One afternoon I recall dropping into The Towers, (The Harbour, 098 26534) a fantastic pub to frequent if you are seeking the best in seafood and idle contentment. It is situated by the Quays on the road to Croagh Patrick on the shores of Clew Bay. Pulling up a couple of bar stools my partner and I settled into a conversation of coincidental unimportance and two pints of the black stuff, a deep voice suddenly interrupted my verbal flow: "Magnifique! Magnifique!" We looked around and noticed a Frenchman consume large quantities of garlic mussels, licking his lips with closed eyes and blowing large animated kisses to the raftered ceiling, before washing the shelled delights and his acclamations down with healthy swigs of Guinness. Meanwhile, his wife sat quietly, contently sipping on a glass of white wine while reading Le Figaro and quite unperturbed. Indeed, "Magnifique" or as you would say in Irish, "Maith thu." (good on you) 

To try and recommend restaurants in Westport would be folly. This little gem of a town provides the best in pub grub, seafood and all round Irish goodness. All the restaurants, pubs and hotels serve fresh and tasty food of the highest order and plenty of it, you will never be disappointed. But, if you forced me to devulge my favorite, well it would have to be La Bella Vita (High Street, 098 29771) This small intimate Italian restaurant with its open fires is a little bit of Italy wrapped up in Irish charm and hospitality, it offers the taste of Lazio with a sprinkling of Mayo. An average three course meal will cost 34 euros.  

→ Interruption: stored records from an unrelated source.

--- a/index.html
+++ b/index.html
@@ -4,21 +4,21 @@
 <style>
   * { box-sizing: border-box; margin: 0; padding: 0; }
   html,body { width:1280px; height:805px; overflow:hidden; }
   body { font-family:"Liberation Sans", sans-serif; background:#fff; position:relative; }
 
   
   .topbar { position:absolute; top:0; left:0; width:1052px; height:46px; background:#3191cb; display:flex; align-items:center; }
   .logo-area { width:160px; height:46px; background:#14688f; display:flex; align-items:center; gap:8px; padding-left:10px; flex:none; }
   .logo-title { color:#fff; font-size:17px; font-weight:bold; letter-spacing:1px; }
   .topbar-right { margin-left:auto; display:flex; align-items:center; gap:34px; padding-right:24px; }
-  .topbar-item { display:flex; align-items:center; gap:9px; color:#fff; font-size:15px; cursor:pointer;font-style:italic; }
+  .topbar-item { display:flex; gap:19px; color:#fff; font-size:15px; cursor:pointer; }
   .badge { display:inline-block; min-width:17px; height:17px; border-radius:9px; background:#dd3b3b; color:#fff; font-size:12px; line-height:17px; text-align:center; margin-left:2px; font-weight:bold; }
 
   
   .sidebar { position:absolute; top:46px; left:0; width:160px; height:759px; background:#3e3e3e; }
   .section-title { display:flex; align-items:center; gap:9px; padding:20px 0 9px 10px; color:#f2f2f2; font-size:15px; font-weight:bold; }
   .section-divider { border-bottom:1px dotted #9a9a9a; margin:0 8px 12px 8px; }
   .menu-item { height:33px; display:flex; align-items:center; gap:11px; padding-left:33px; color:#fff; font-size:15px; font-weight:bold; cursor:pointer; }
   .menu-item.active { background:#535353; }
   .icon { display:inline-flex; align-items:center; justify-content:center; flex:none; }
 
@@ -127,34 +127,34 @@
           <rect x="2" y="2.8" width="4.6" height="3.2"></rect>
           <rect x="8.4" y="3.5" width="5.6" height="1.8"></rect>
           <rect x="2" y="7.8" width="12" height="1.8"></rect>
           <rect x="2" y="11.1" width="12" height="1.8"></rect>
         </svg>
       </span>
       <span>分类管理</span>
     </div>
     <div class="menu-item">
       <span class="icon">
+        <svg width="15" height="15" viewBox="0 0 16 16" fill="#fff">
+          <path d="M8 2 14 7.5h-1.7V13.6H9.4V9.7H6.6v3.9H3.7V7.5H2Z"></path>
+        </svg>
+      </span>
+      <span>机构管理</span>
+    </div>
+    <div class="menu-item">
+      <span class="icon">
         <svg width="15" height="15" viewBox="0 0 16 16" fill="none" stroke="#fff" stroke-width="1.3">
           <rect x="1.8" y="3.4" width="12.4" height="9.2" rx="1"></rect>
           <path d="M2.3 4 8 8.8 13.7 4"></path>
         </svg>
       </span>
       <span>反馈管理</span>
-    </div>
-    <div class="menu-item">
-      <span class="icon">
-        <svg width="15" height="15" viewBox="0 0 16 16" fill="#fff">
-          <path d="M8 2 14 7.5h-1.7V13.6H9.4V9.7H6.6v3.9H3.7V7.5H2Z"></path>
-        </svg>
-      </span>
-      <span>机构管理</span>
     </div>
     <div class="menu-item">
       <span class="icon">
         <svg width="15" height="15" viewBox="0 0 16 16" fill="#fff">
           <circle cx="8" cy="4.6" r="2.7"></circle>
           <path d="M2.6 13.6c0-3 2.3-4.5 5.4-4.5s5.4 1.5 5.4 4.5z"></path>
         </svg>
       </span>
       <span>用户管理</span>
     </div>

Where to stay in Westport 

Westport Plaza Hotel in Castlebar Street, is a 4 star establishment and a welcome newcomer to Westport. Its location is very central and within walking distance to just about everywhere. The rooms are modern and spacious. The Merlot Restaurant serves great Irish dishes and two courses will cost around 29 euros. The hotel also has excellent spa facilities. A double room will cost 100/200 euros per room, per night.

Clew Bay Hotel in James Street has just celebrated its 50th birthday and it's looking as good as ever. It is a 3 star hotel that offers luxury and comfort with service to match. It too is situated in the centre of the town and a stone's throw to all the great pubs and restaurants of Westport. The rooms are big, beautiful and very comfy. The Riverside Restaurant offers a great dining experience or visit Madden's Bistro for the best in pub grub; a great night of entertainment and craic is also assured. The hotel is only too happy to organise your horse riding, golf sessions, angling, walks or boat trips. A double room will cost 70/135 euros per room, per night.

Madra Rua

Liam spends his days transforming people’s bathrooms and kitchens into an oasis of beauty. Utilising his skills as a tiler, he believes that he gives his clients the dream and sanctuary they wish for. As for his travel dreams, well they began at the tender but adventurous age of fourteen. His friend Dessy and Liam both set out on a life changing youth hostelling holiday, from the counties of Donegal to Kerry and Mayo to Wexford. Since then he has zig-zagged his way across America on a greyhound bus; hitch-hiked from Belfast to southern Spain and back; visited most major European cities and a few American; staying in the very best and the very worst of hotels. He has skied in some of the Alps most heavenly resorts; enjoyed the hectic, chaotic, but brilliant holidays that are camping and scorched his fair Irish skin on the beaches of Spain, Greece, Italy and Los Angeles. But he shall always have a very, very, soft spot for Italy and all this wonderfully; delicious and exciting country has to offer.